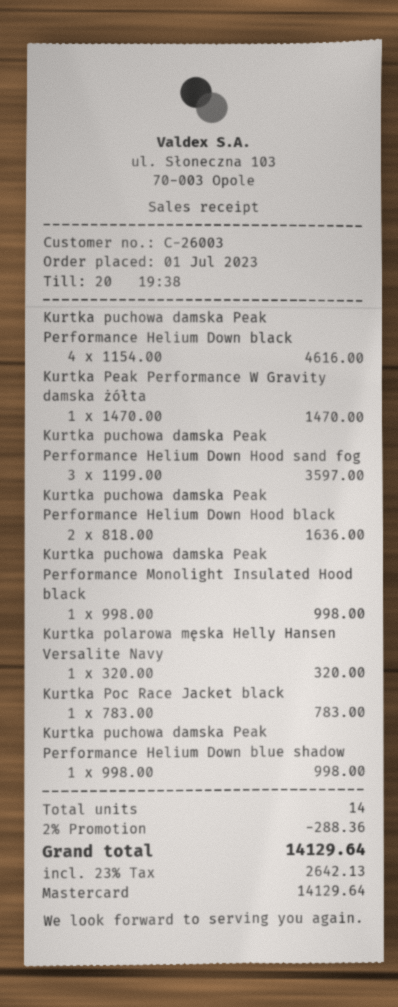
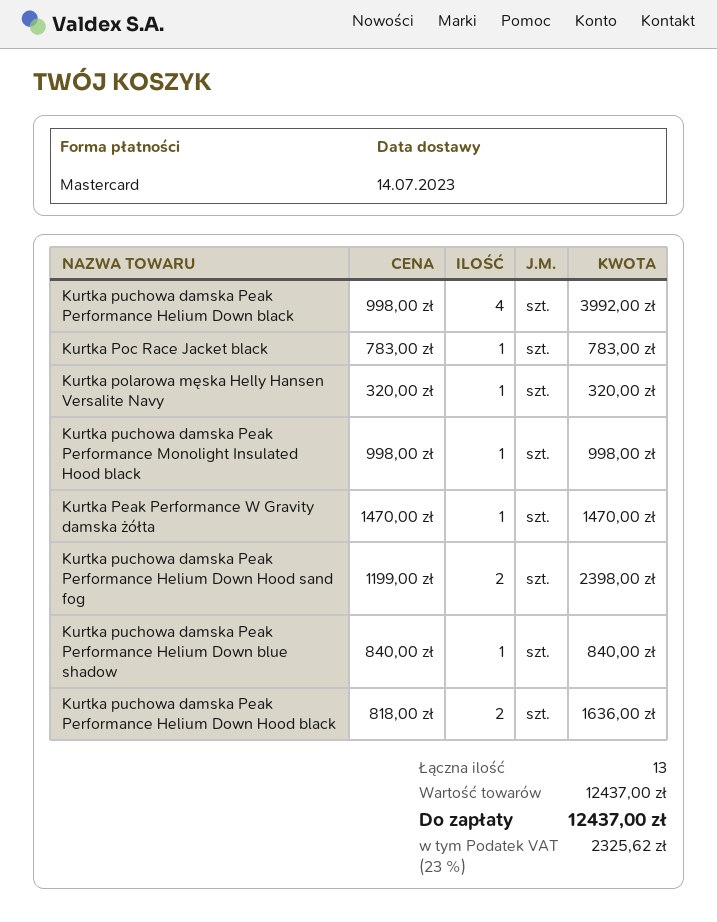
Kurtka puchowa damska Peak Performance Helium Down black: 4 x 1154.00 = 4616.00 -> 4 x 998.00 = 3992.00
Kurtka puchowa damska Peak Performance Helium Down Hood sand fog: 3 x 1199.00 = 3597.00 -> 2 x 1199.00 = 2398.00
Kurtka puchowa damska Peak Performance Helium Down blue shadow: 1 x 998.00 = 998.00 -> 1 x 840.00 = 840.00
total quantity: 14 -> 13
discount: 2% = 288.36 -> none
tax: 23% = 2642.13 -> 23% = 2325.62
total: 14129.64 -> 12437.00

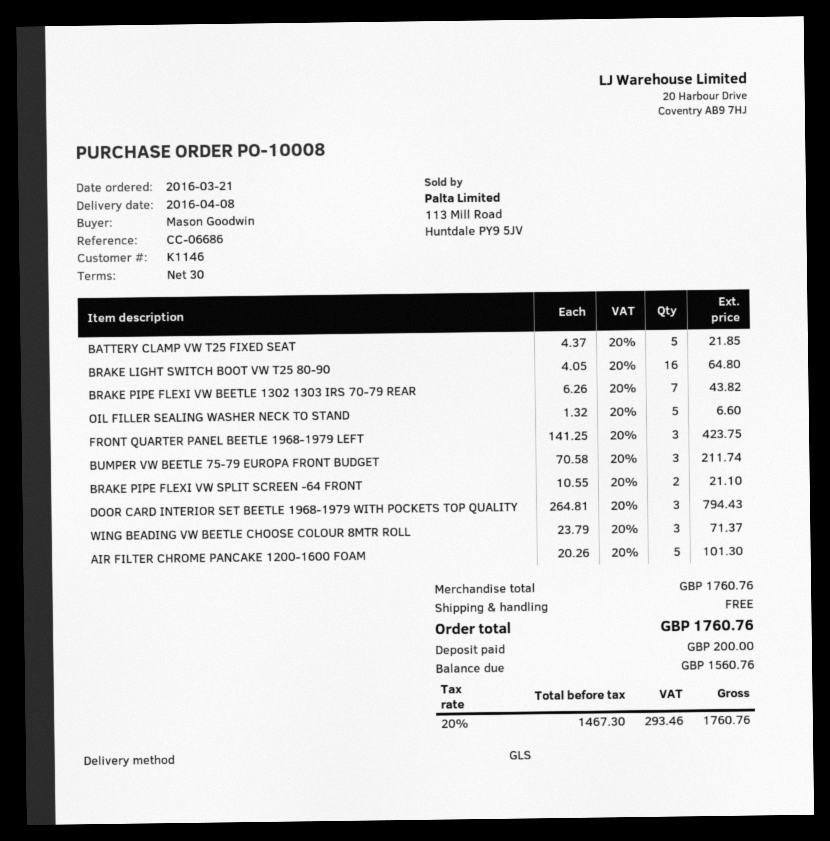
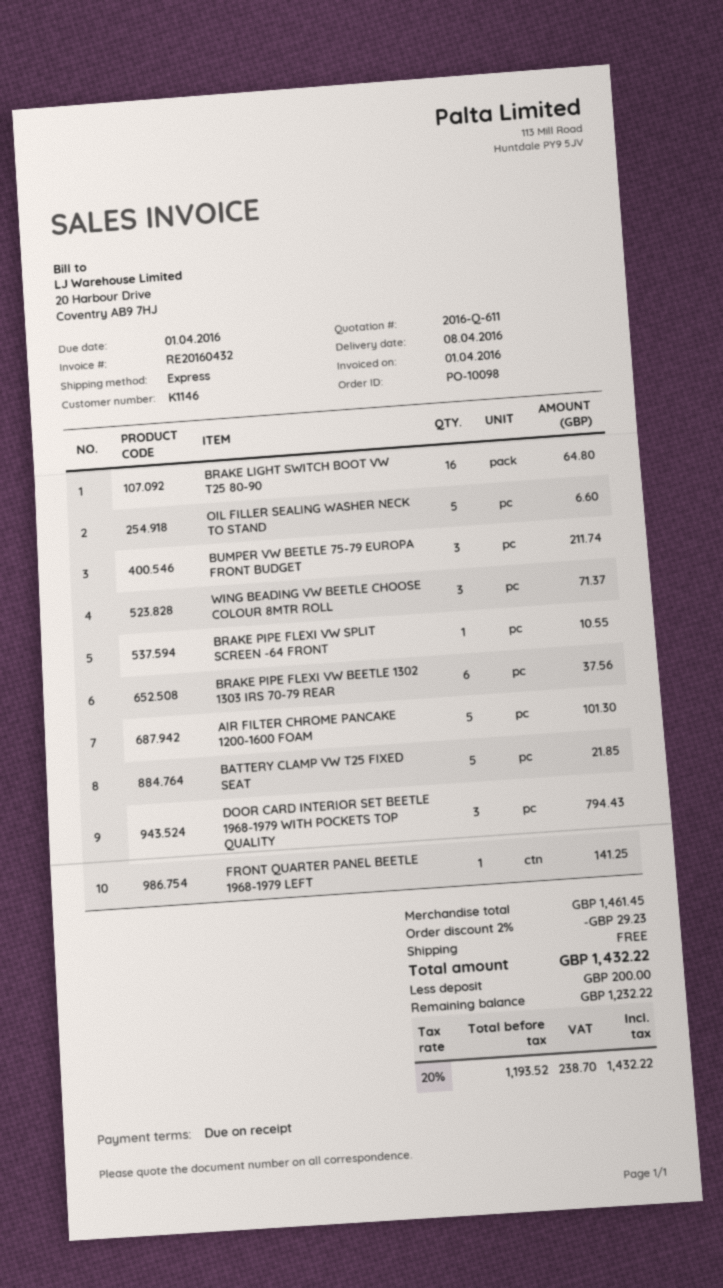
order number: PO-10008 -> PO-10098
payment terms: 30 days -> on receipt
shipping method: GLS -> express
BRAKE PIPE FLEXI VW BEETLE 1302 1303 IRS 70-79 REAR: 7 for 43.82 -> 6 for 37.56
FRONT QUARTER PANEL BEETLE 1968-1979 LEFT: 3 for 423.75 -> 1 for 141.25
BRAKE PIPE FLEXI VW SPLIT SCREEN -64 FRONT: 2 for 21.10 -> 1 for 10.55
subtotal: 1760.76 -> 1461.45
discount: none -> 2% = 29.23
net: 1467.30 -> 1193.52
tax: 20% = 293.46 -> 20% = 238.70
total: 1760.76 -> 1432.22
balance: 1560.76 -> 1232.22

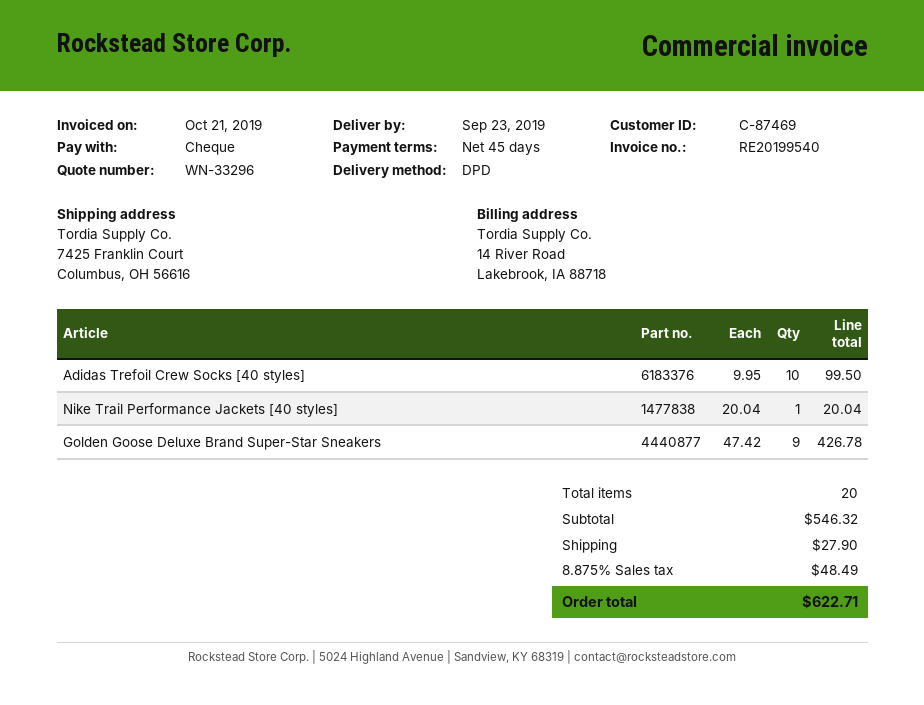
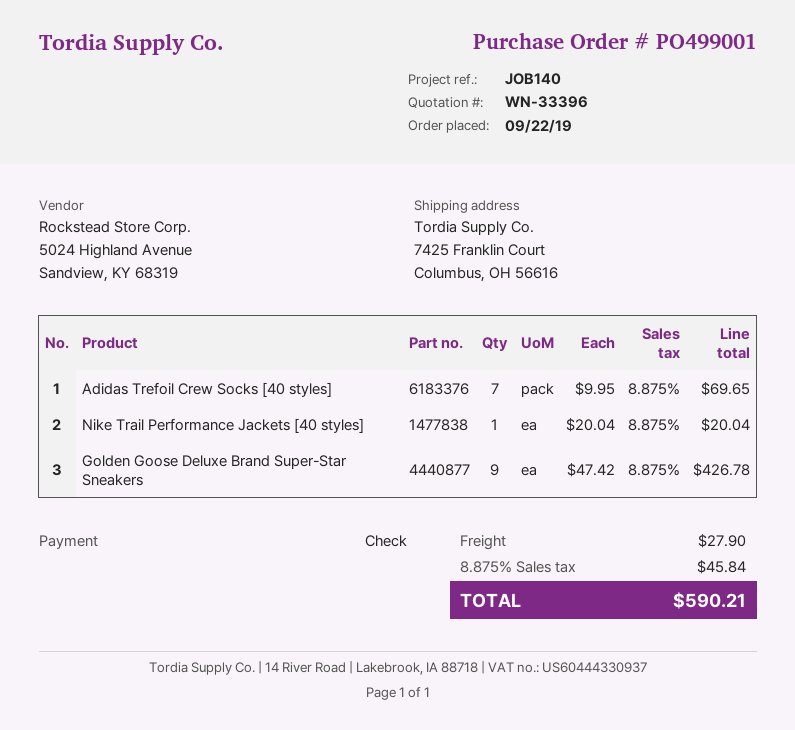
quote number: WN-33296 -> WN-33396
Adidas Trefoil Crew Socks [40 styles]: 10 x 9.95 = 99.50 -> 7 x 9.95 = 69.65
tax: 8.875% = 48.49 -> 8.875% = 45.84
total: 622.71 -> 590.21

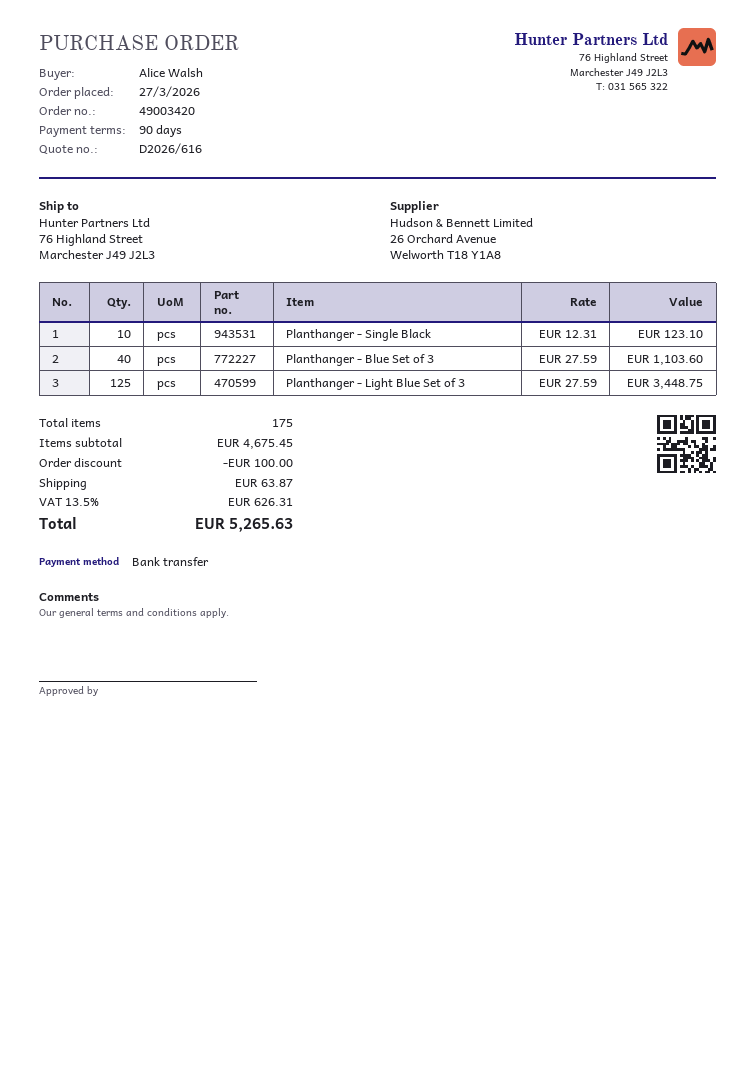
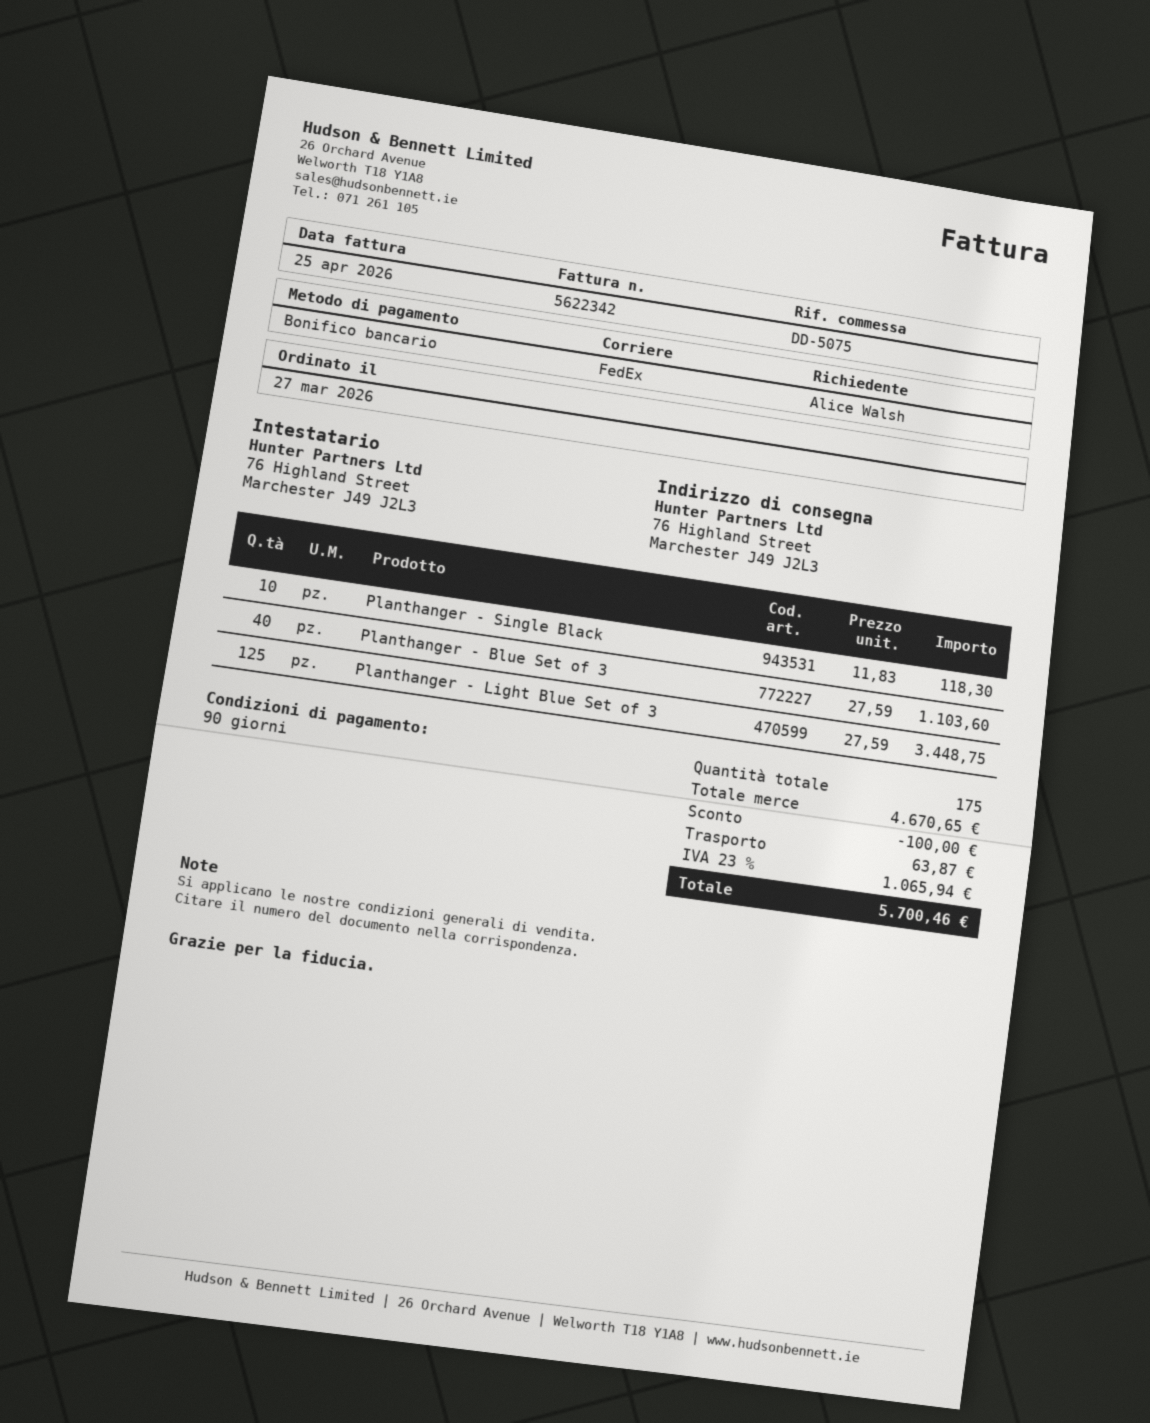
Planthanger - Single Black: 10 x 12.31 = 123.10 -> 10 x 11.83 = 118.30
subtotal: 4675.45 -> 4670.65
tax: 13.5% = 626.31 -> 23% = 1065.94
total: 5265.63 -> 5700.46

=====

→ **TASK TO COMPLETE**: Leave out all pictures and retype precisely the lines that run from the line containing "subtotal: 1760.76 -> 1461.45" to the last line of the records.

→ **SOLUTION TO THIS PROBLEM**:
subtotal: 1760.76 -> 1461.45
discount: none -> 2% = 29.23
net: 1467.30 -> 1193.52
tax: 20% = 293.46 -> 20% = 238.70
total: 1760.76 -> 1432.22
balance: 1560.76 -> 1232.22

quote number: WN-33296 -> WN-33396
Adidas Trefoil Crew Socks [40 styles]: 10 x 9.95 = 99.50 -> 7 x 9.95 = 69.65
tax: 8.875% = 48.49 -> 8.875% = 45.84
total: 622.71 -> 590.21

Planthanger - Single Black: 10 x 12.31 = 123.10 -> 10 x 11.83 = 118.30
subtotal: 4675.45 -> 4670.65
tax: 13.5% = 626.31 -> 23% = 1065.94
total: 5265.63 -> 5700.46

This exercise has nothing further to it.